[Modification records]
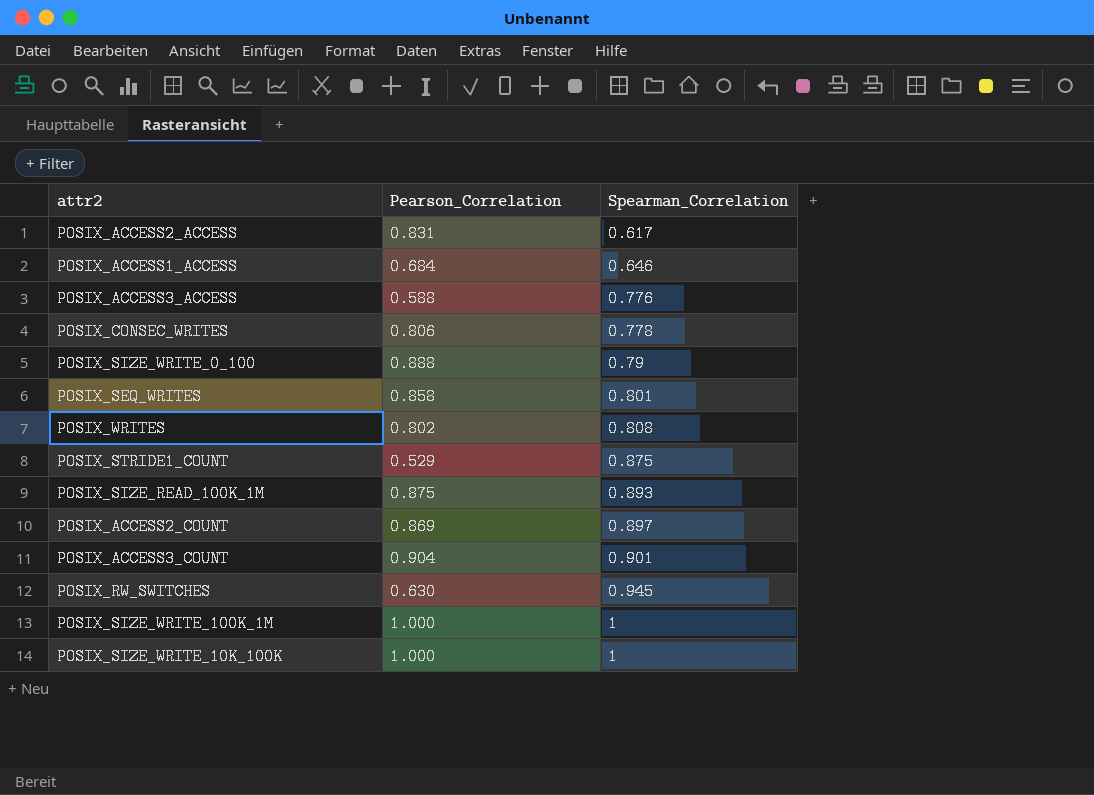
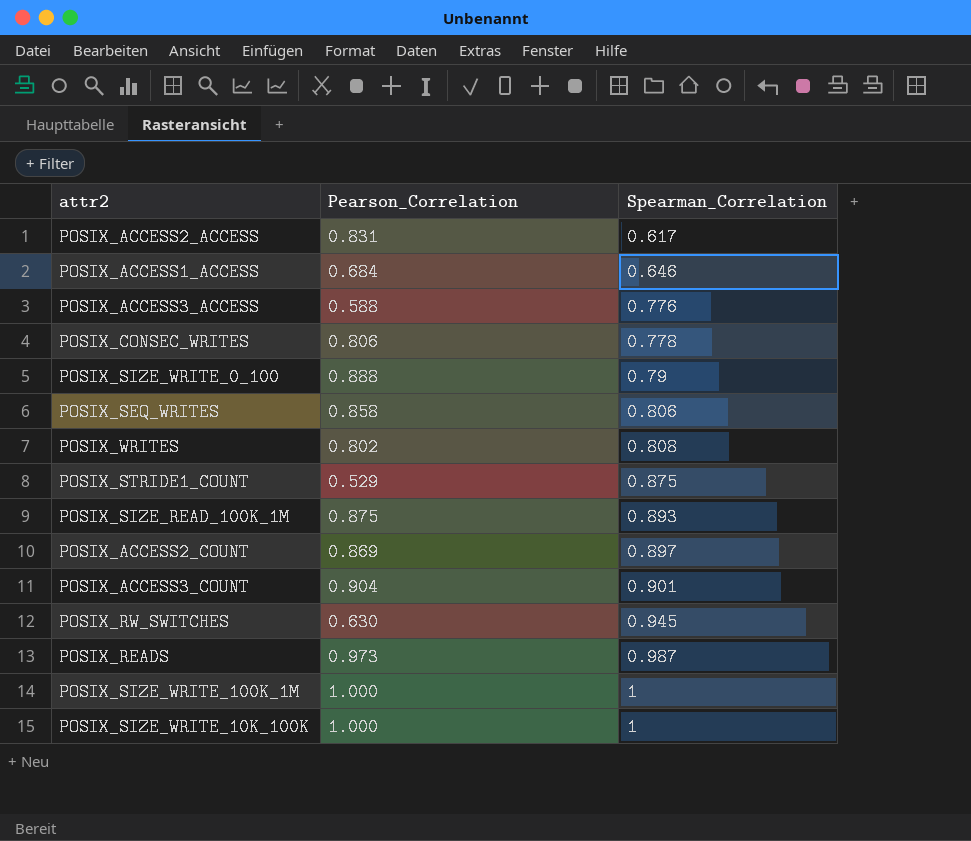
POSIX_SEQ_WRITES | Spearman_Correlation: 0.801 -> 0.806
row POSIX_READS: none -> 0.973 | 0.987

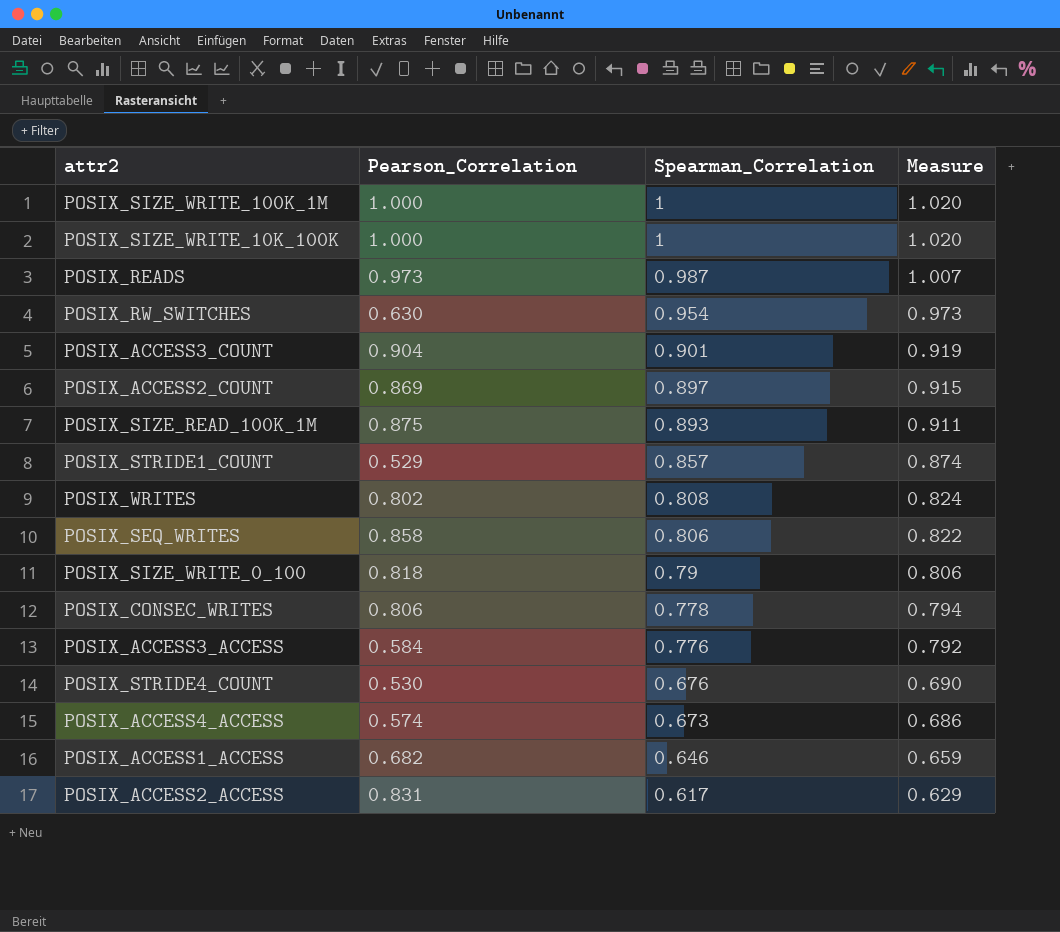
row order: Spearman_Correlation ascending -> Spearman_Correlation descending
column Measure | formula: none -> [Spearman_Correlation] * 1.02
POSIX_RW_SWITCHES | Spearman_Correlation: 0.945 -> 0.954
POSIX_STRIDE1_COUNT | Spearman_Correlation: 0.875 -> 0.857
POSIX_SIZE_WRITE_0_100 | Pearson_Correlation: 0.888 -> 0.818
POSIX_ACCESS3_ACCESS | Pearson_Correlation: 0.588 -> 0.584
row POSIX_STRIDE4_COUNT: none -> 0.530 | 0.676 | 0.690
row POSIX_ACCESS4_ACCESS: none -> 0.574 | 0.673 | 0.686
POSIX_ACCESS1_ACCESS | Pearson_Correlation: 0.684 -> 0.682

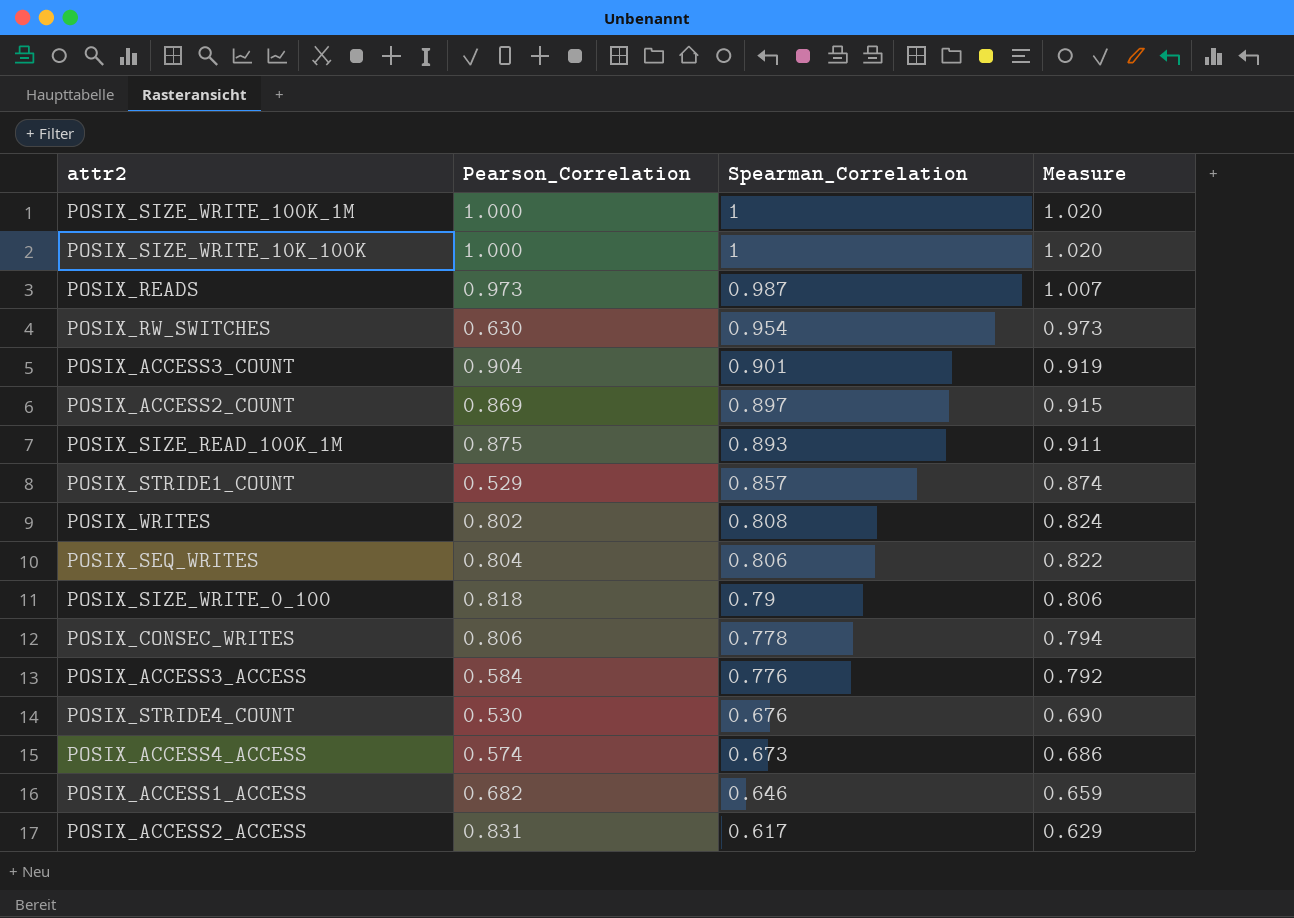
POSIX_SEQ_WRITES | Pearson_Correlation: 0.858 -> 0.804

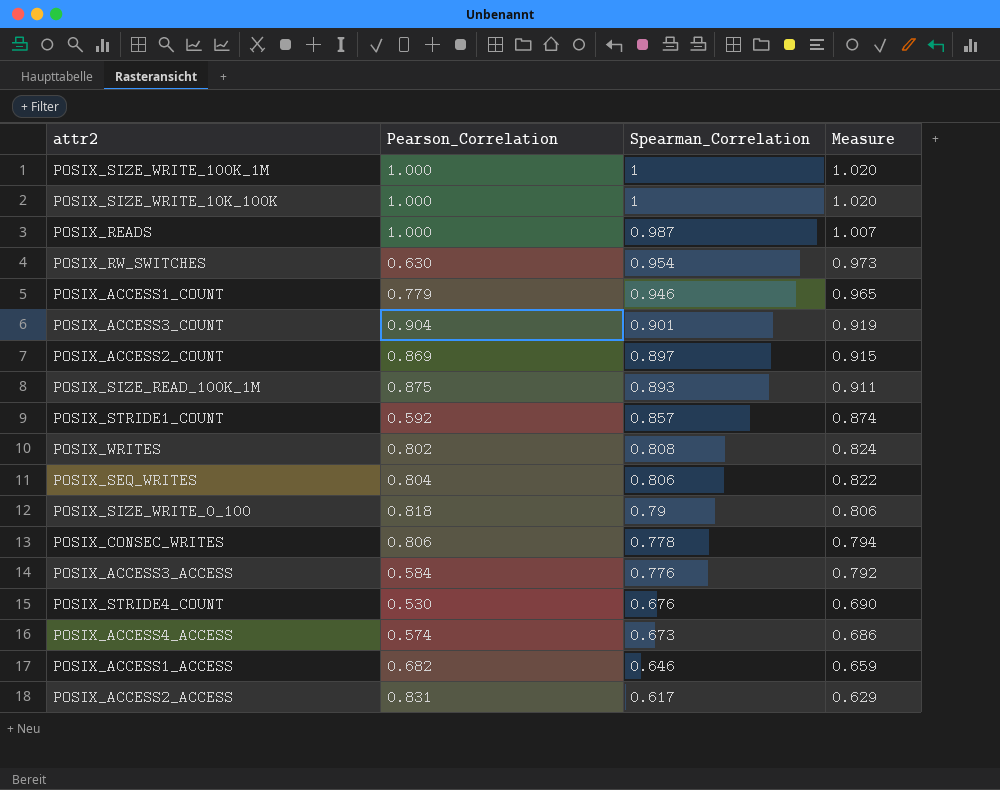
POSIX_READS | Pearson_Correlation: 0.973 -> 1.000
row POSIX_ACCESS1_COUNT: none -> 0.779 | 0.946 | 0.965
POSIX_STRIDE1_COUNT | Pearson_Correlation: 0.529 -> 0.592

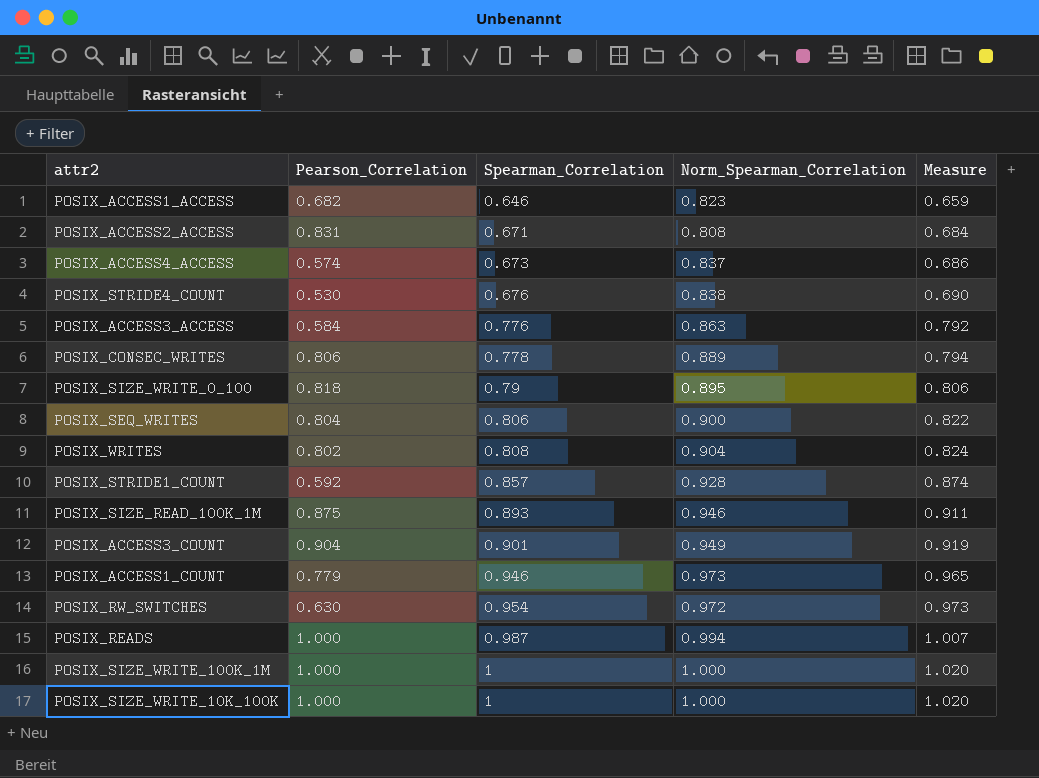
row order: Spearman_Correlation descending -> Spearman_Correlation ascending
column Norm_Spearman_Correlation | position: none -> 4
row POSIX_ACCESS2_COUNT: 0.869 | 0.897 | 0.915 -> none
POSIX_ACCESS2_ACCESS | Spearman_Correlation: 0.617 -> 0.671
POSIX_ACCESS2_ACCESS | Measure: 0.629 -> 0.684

● YOUR ASSIGNMENT
Only one number is expected: the count of lines in the entries holding the string "none".

● ANSWER BOX
7